[x264-devel] commit: Various trellis speed optimizations (Jason Garrett-Glaser )
git version control
git at videolan.org
Tue May 19 07:25:35 CEST 2009
x264 | branch: master | Jason Garrett-Glaser <darkshikari at gmail.com> | Mon May 18 22:40:45 2009 -0400| [fb4e2845497f77e2dae3262e1414de2cdf327ab5] | committer: Loren Merritt
Various trellis speed optimizations
> http://git.videolan.org/gitweb.cgi/x264.git/?a=commit;h=fb4e2845497f77e2dae3262e1414de2cdf327ab5
---
encoder/rdo.c | 56 ++++++++++++++++++++++++--------------------------------
1 files changed, 24 insertions(+), 32 deletions(-)

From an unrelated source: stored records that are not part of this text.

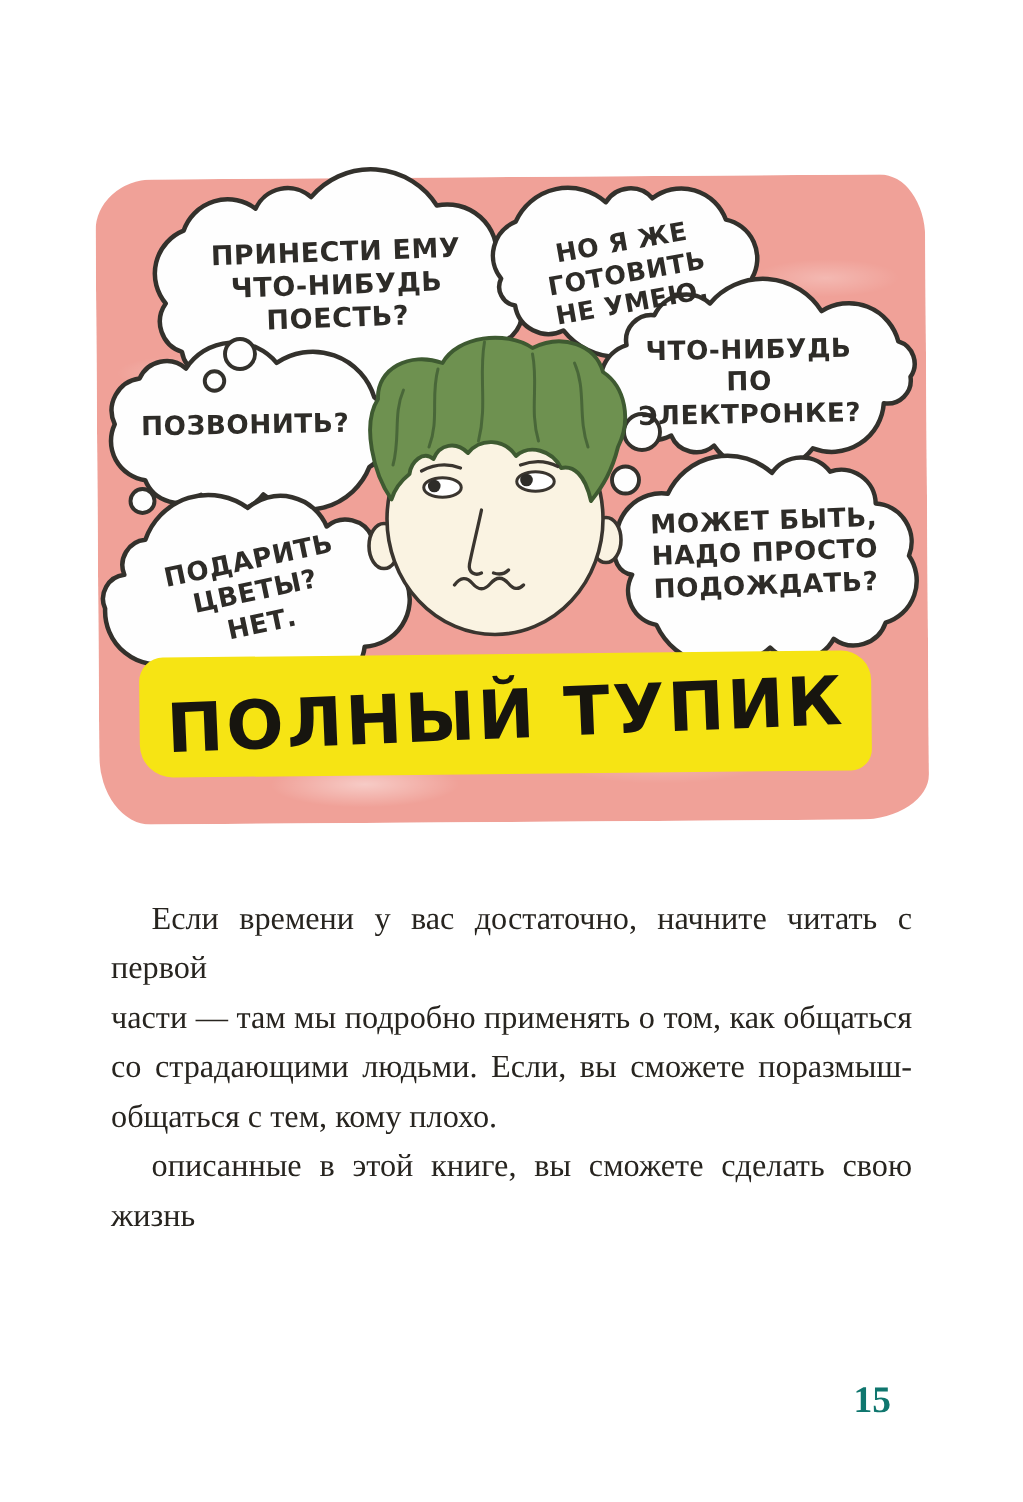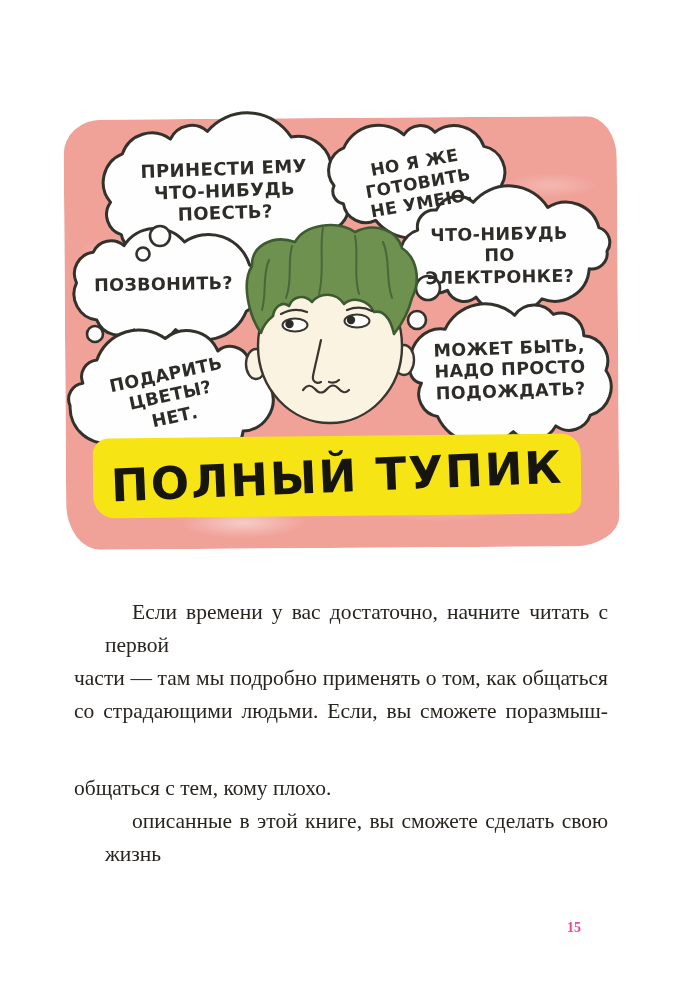"Если времени у вас достаточно," .para .tline:first-child { margin-left: 31px -> none }
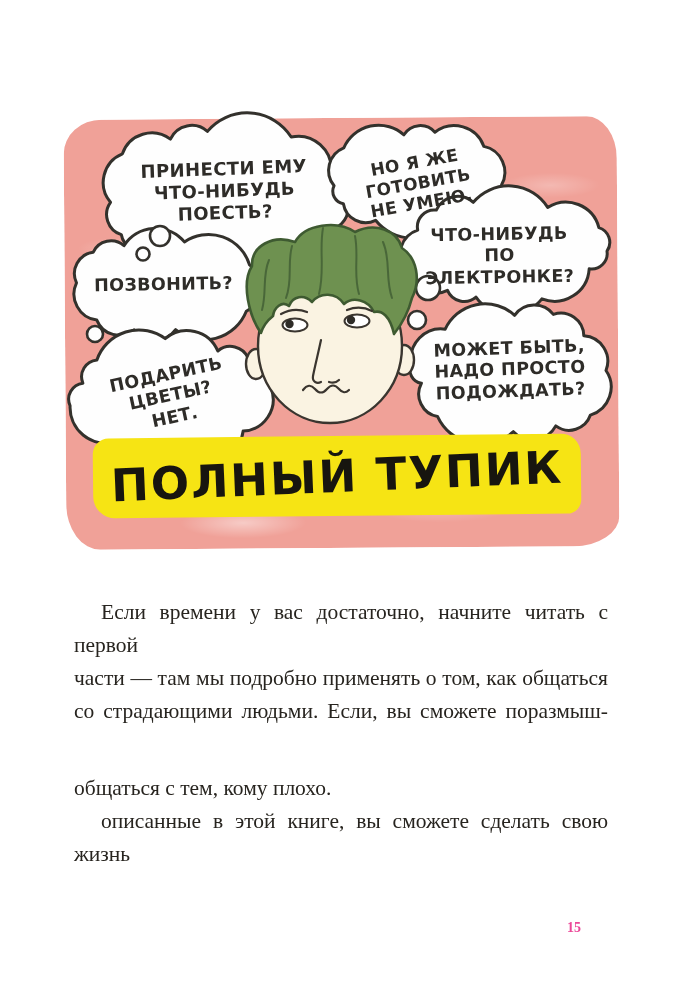"общаться с тем, кому плохо." .tline.tlast { margin-top: 44px -> none }
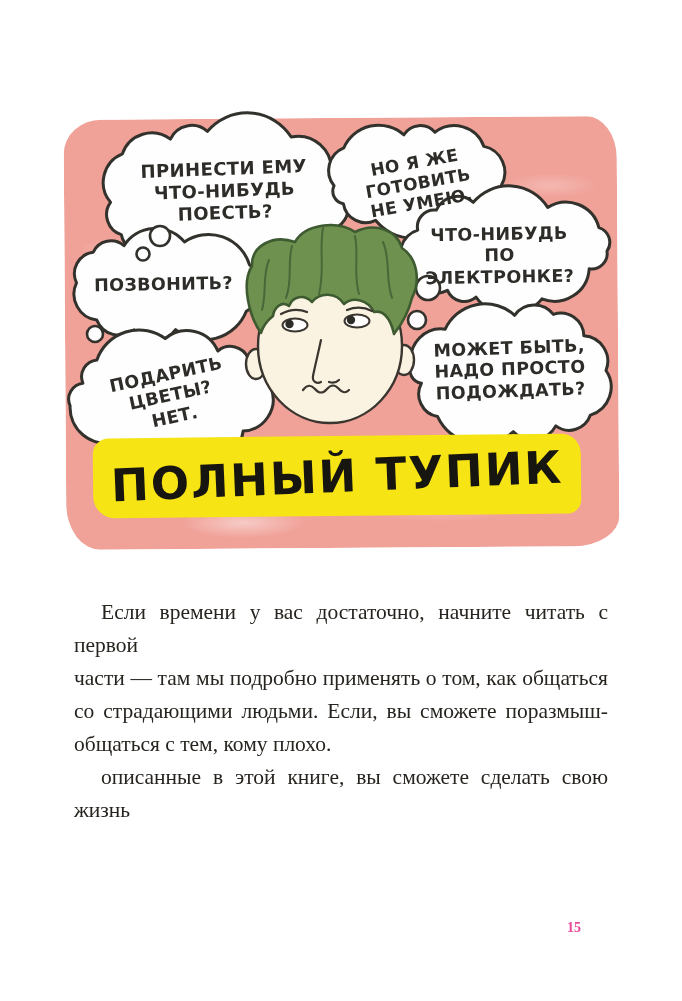"15" .pagenum { color: #ec4899 -> #0f766e; font-size: 14px -> 25px; right: 101px -> 88px }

diff --git a/encoder/rdo.c b/encoder/rdo.c
index 6122250..480d71a 100644
--- a/encoder/rdo.c
+++ b/encoder/rdo.c
@@ -418,12 +418,12 @@ static ALWAYS_INLINE int quant_trellis_cabac( x264_t *h, int16_t *dct,
trellis_node_t *nodes_cur = nodes[0];
trellis_node_t *nodes_prev = nodes[1];
trellis_node_t *bnode;
- uint8_t cabac_state_sig[64];
- uint8_t cabac_state_last[64];
const int b_interlaced = h->mb.b_interlaced;
+ uint8_t *cabac_state_sig = &h->cabac.state[ significant_coeff_flag_offset[b_interlaced][i_ctxBlockCat] ];
+ uint8_t *cabac_state_last = &h->cabac.state[ last_coeff_flag_offset[b_interlaced][i_ctxBlockCat] ];
const int f = 1 << 15; // no deadzone
int i_last_nnz;
- int i, j, nz;
+ int i, j;
// (# of coefs) * (# of ctx) * (# of levels tried) = 1024
// we don't need to keep all of those: (# of coefs) * (# of ctx) would be enough,
@@ -441,7 +441,10 @@ static ALWAYS_INLINE int quant_trellis_cabac( x264_t *h, int16_t *dct,
if( i < b_ac )
{
- memset( dct, 0, i_coefs * sizeof(*dct) );
+ /* We only need to memset an empty 4x4 block. 8x8 can be
+ implicitly emptied via zero nnz, as can dc. */
+ if( i_coefs == 16 && !dc )
+ memset( dct, 0, 16 * sizeof(int16_t) );
return 0;
}
@@ -470,26 +473,6 @@ static ALWAYS_INLINE int quant_trellis_cabac( x264_t *h, int16_t *dct,
// in 8x8 blocks, some positions share contexts, so we'll just have to hope that
// cabac isn't too sensitive.
- if( i_coefs == 64 )
- {
- const uint8_t *ctx_sig = &h->cabac.state[ significant_coeff_flag_offset[b_interlaced][i_ctxBlockCat] ];
- const uint8_t *ctx_last = &h->cabac.state[ last_coeff_flag_offset[b_interlaced][i_ctxBlockCat] ];
- for( i = 0; i < 63; i++ )
- {
- cabac_state_sig[i] = ctx_sig[ significant_coeff_flag_offset_8x8[b_interlaced][i] ];
- cabac_state_last[i] = ctx_last[ last_coeff_flag_offset_8x8[i] ];
- }
- }
- else if( !dc || i_ctxBlockCat != DCT_CHROMA_DC )
- {
- memcpy( cabac_state_sig, &h->cabac.state[ significant_coeff_flag_offset[b_interlaced][i_ctxBlockCat] ], 15 );
- memcpy( cabac_state_last, &h->cabac.state[ last_coeff_flag_offset[b_interlaced][i_ctxBlockCat] ], 15 );
- }
- else
- {
- memcpy( cabac_state_sig, &h->cabac.state[ significant_coeff_flag_offset[b_interlaced][i_ctxBlockCat] ], 3 );
- memcpy( cabac_state_last, &h->cabac.state[ last_coeff_flag_offset[b_interlaced][i_ctxBlockCat] ], 3 );
- }
memcpy( nodes_cur[0].cabac_state, &h->cabac.state[ coeff_abs_level_m1_offset[i_ctxBlockCat] ], 10 );
for( i = i_last_nnz; i >= b_ac; i-- )
@@ -505,7 +488,8 @@ static ALWAYS_INLINE int quant_trellis_cabac( x264_t *h, int16_t *dct,
{
// no need to calculate ssd of 0s: it's the same in all nodes.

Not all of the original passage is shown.